Harris's orchestration is clear, to the point of strident leanness in his early scores. His instrumentation is relatively conventional, although with a few individual touches: in some works from the 1940s on, he employs saxophones and the baritone horn, as well as a kind of "gamelan" consisting of piano, harp, chimes, and vibraphone that provides a bell-like polychordal punctuation.

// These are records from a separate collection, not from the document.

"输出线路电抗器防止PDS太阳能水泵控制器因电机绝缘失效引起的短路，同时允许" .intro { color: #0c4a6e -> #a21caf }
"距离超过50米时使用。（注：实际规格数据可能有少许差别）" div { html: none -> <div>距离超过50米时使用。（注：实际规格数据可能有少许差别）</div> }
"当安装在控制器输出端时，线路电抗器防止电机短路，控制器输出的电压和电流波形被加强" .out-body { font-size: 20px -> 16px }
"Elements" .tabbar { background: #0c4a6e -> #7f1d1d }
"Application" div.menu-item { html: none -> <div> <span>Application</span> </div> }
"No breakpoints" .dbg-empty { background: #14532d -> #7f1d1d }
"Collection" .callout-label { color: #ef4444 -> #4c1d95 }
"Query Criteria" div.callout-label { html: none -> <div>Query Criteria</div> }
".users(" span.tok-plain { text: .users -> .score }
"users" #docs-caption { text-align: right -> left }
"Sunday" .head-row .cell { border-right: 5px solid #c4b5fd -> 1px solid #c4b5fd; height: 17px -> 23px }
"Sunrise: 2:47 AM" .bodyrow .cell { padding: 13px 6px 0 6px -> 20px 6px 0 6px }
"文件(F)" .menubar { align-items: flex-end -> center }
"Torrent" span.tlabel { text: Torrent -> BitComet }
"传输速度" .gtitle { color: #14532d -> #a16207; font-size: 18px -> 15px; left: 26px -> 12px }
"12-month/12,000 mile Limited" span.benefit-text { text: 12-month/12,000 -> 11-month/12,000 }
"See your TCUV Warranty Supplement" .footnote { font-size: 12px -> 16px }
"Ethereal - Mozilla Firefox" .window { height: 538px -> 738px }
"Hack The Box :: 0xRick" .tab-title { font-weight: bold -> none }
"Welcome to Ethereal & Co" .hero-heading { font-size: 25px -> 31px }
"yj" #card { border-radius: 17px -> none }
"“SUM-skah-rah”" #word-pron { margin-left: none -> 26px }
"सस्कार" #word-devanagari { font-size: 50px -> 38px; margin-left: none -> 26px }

He preferred to score in discrete choirs, using materials taken from a storehouse of idiomatic motives, figuration, etc. he had developed over the years. There is relatively little inter-choir doubling except in the occasional tuttis, which serve chiefly to mark important structural points. Harris treated the strings in an especially flexible manner by according them extensive melodic and accompanimental functions and generally having them form a complete harmonic texture. Also, the aforementioned increasing use of divisi during the 1940s and 50s imparts a lushness to his orchestral sound that contrasts sharply with the character of the earlier music. In his brass writing, Harris often liked to play off what he called the "sharp-tone" instruments (trumpets, trombones) against the "round-tone ones (French horns, baritone horn, tuba). He was fond of horn lines in unison and 3rds and, from the 1940s on, frequently favored the Chalumeaux register of the clarinet, a group of which formed, along with the bassoons and, occasionally, the saxophones, a resonant harmonic foundation.